Artlords: Looking back now, what was your inspiration for the character designs for Intergalactic Lucha Libre League?
Daniele Cruz: When I am doing my work I’ve discovered that the best way to get inspired and motivated is to dive deep into the universe I am about to illustrate. Not just doing research, but feeling the tone and it’s textures. Regarding ILLL in this prospect, I wasn’t familiarized with Wrestling so my immersion came from me watching several shows from different parts of the world and from different eras so I could note cultural differences and how wrestling evolved and changed over the years. I also searched for references in the world animation with Kick-heart, Kinnikuman, and Tiger Mask as well 70’s Mexican Lucha Libre comic books. I really did not expect to learn so much culture from wrestling! It’s quite the universe, a rich one at that since each culture has its own style, its own aesthetic. I wish I could’ve done even more, in particular, some South American wrestlers.

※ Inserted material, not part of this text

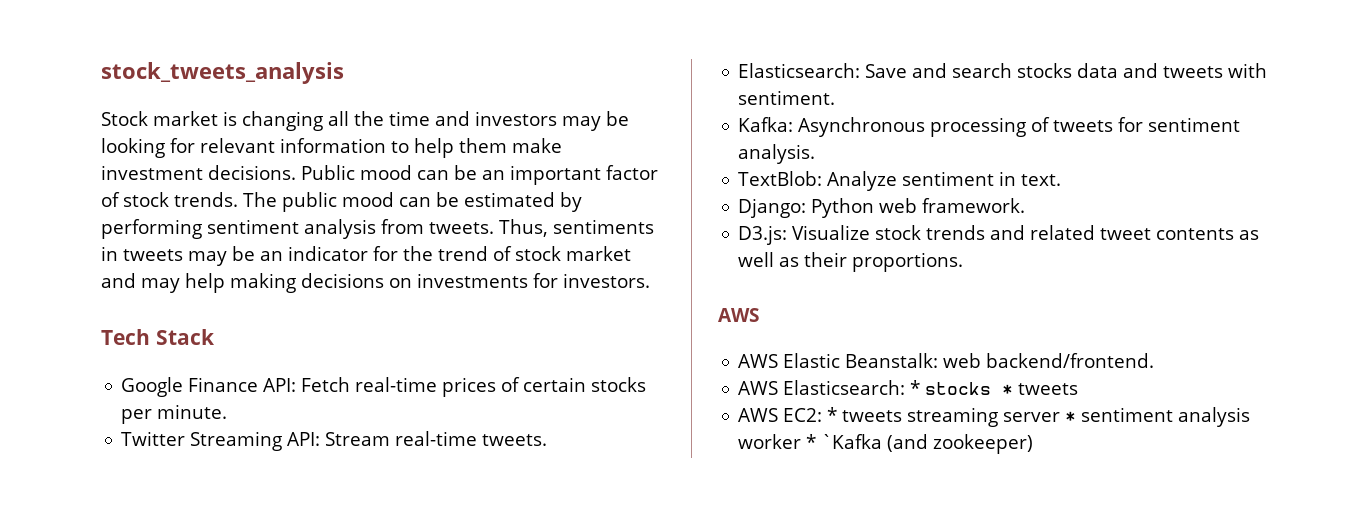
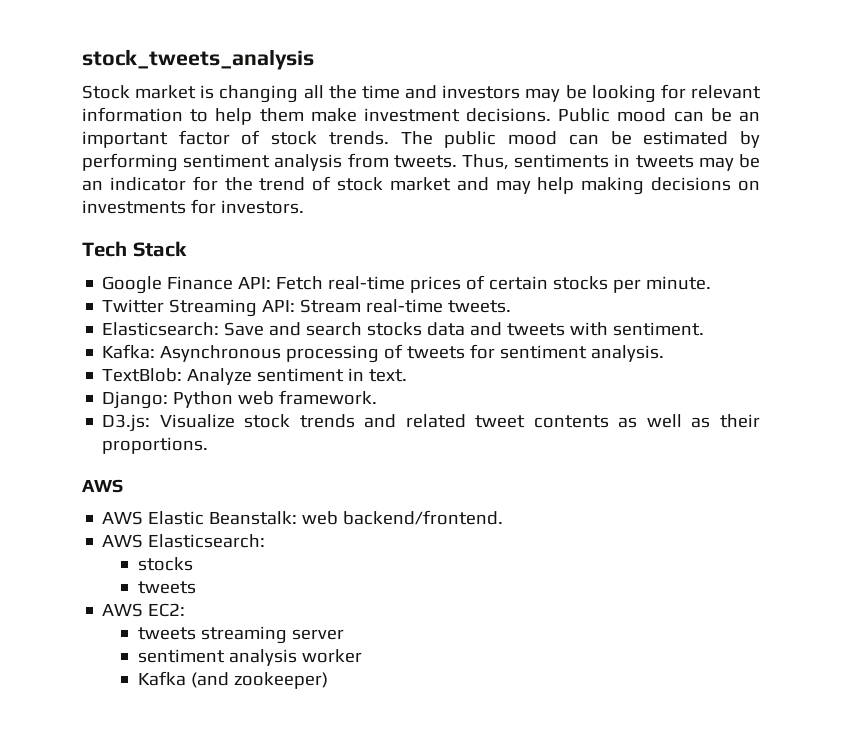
[910,380,1014,395] * stocks * -> [137,557,193,571] // stocks //
[827,407,838,422] * -> (186, 610) //
[1065,411,1077,422] * -> (344, 634) //
[806,434,883,449] * `Kafka -> [137,671,186,686] // Kafka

Each wrestler plays a specific character inside the ring which is fascinating to watch as a character designer. I love drawing different ethnicities but I also couldn’t rely on that alone. It was a challenge to draw men and women with different body types while also selling a heroic, ‘muscular’ look. I had to train my anatomy and observation skills. But since it’s wrestling and I enjoy to goof around, I could also exaggerate certain characteristics.
These conceptual references allowed me to give each example character more personality. For instance, Violence Sakura is based on the ‘Joshi’ Japanese style, which currently is been dominated by asymmetry and contrasting loud colors. Japan’s garbage matches are violent and they even bleed in the ring! The Mussel example character, Peixosa, has more symmetric and glamorous designs found in modern American female wrestlers. All characters are done to be funny, colorful, yet still tough looking and that’s my personal touch.

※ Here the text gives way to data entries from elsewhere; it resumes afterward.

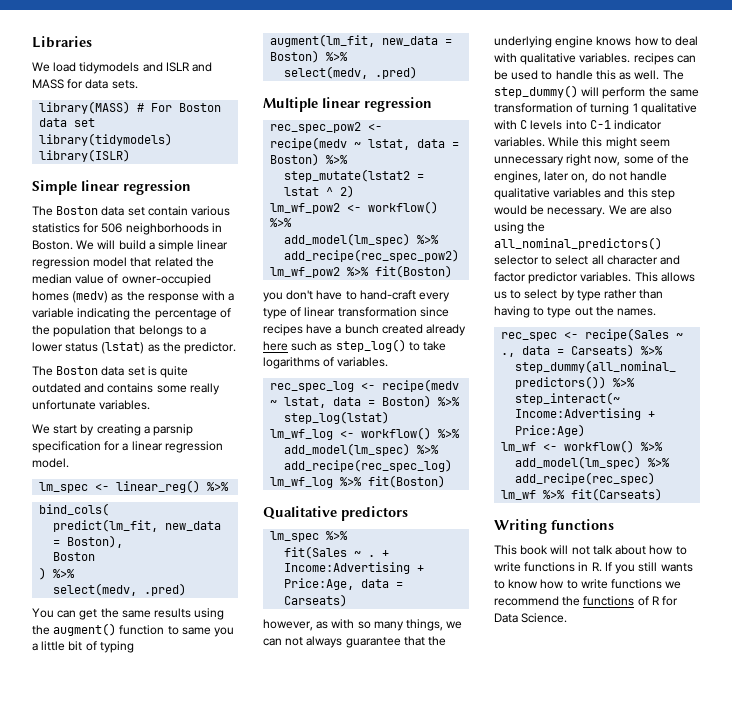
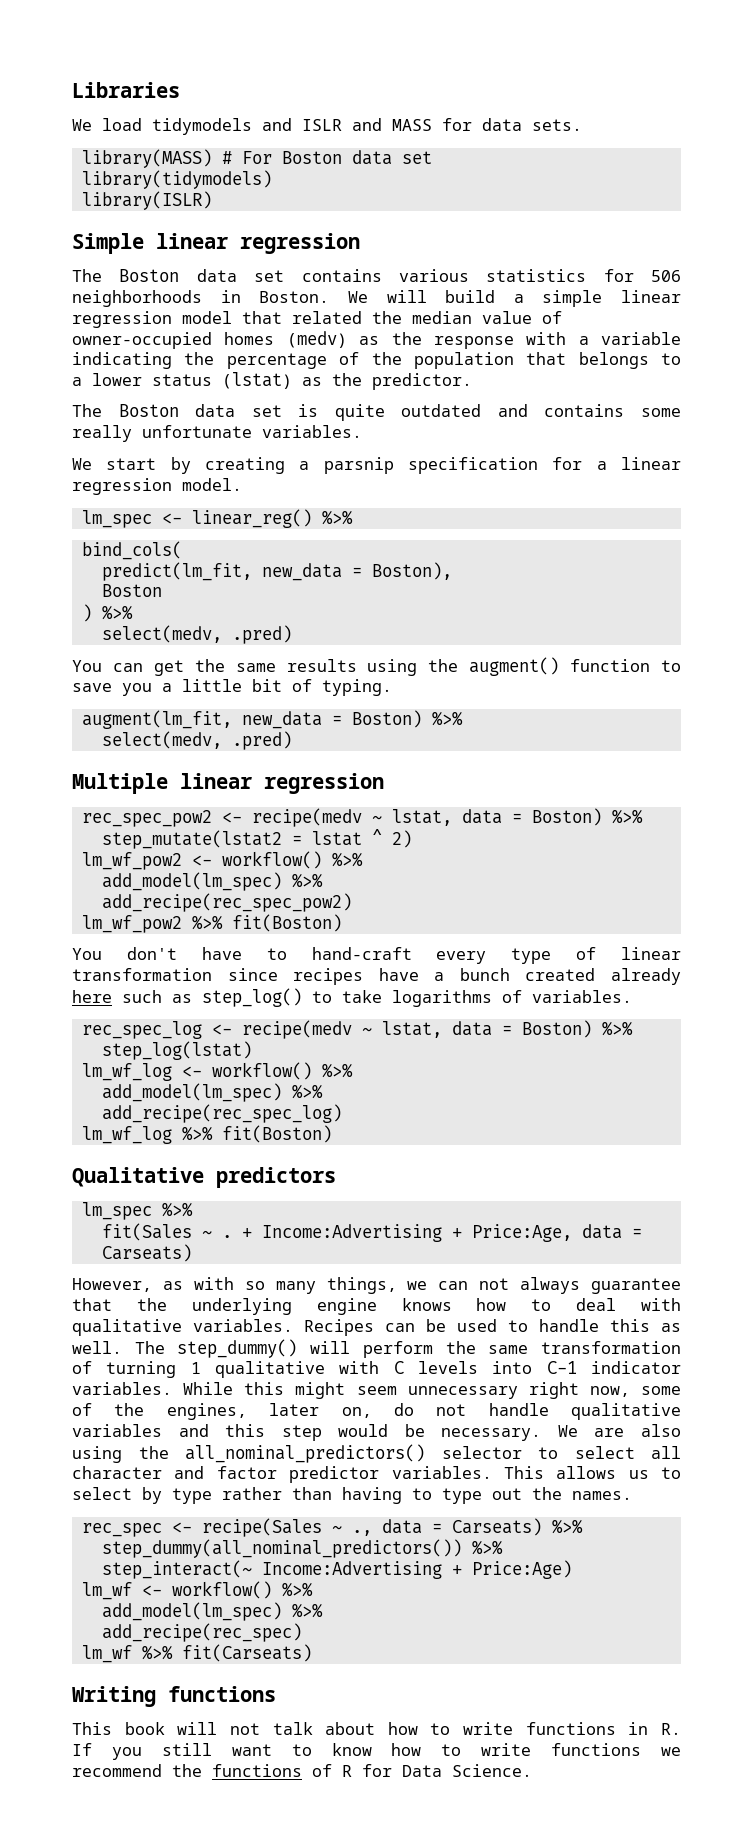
[147,206,188,216] contain -> [301,269,382,282] contains
[181,627,211,635] same -> [72,683,112,692] save
[99,641,134,653] typing -> [322,679,392,696] typing.
[263,292,283,302] you -> [72,948,102,960] You
[263,619,313,631] however, -> [72,1278,152,1292] However,
[633,53,674,65] recipes -> [304,1319,374,1336] Recipes
[660,563,693,572] wants -> [231,1744,272,1756] want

Artlords: Which was the hardest character to draw? Which was the easiest?
Daniele Cruz: Every character had reference studies made to properly reach their final look. For the Mussels, I studied many different Fish species, their fins, and their color paletes. For the Plutomen, I studied Crystal formations and how light works when projected over them. I feel the Plutomen were my poorest work, I wish I had more time to work on them. I really wanted to explore different shapes for the Plutomen! I wouldn’t call them the easiest but the ones who flow quicker were the Earth Humans since I could use direct references from real life even if they are highly exagerated and colorful. The hardest to create were the Muscle-Elves. I had some anatomy knowledge but I’ve never drawn someone as muscular as them. It was quite the challenge to get the correct proportion. And beyond that, as a gag, the male and female Muscle-Elves had to look near identical, so I had to create a physical personality for both characters.

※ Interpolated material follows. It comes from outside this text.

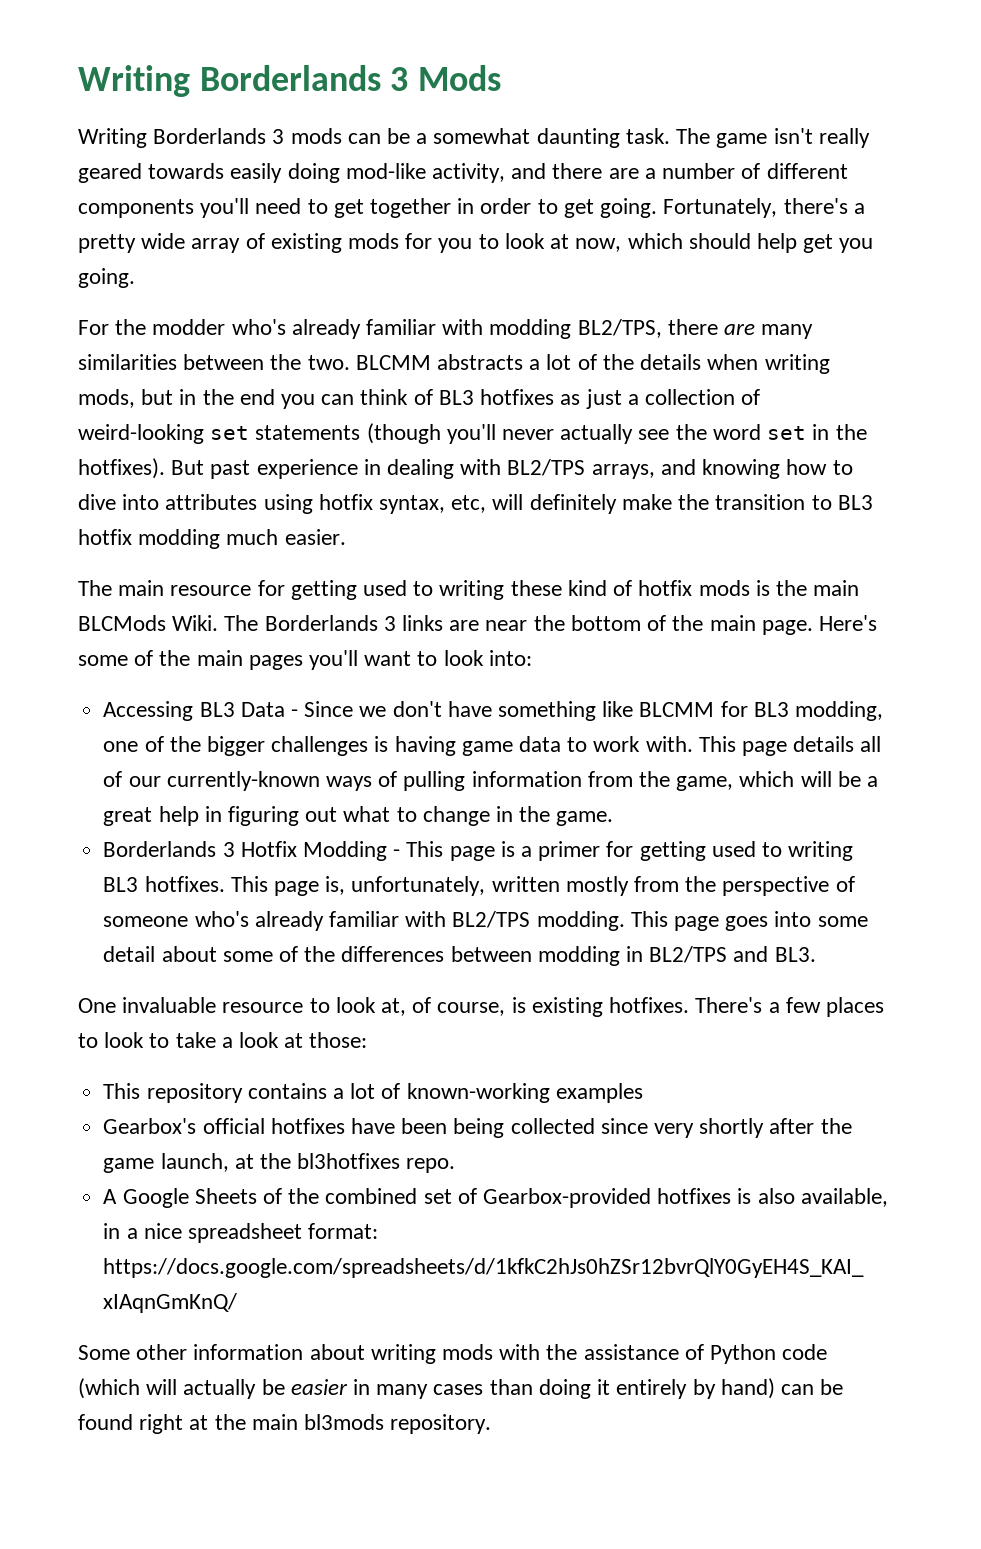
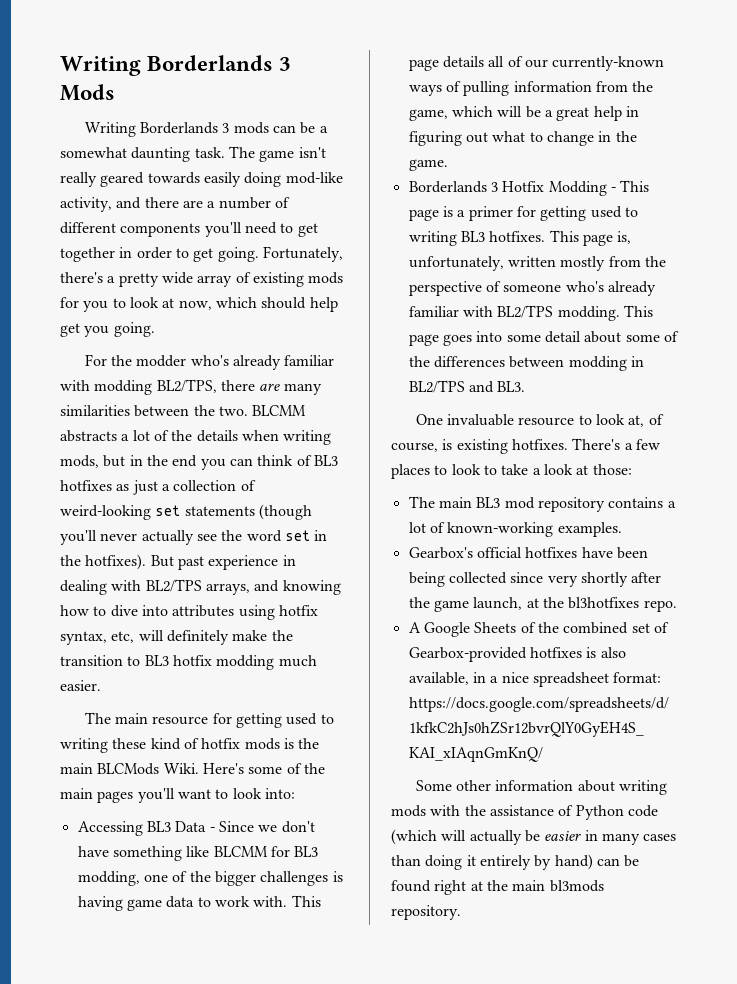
[224,615,813,635] The Borderlands 3 links are near the bottom of the main page. -> (199, 768) none
[103,1083,141,1099] This -> [408,496,535,509] The main BL3 mod
[555,1083,643,1103] examples -> [557,522,622,537] examples.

Artlords: How was your illustration process?
Daniele Cruz: As stated before, I used tons of references and worked on drafts until I found a silhouette that worked while keeping simple designs with striking, iconic colors. Clearly grabbing a page of the Silver Age of comic book Super Heroes. This style is perfect to illustrate the fantastic aspects often associated with wrestling.
Artlords: Do you have any advice for artists who wish to work for Tabletop RPG companies?
Daniele Cruz: First, you need to play! Play a lot! Playing RPG is a great creative exercise for the creation of characters and universes! It also gives you a familiarity with the dynamic of gaming as well the audience that said companies are looking for. However, I urge you to study the world too, not just RPGs so you can have more human and live references. And never abandon your own personality, your own style, even if you base it from someone or somewhere else.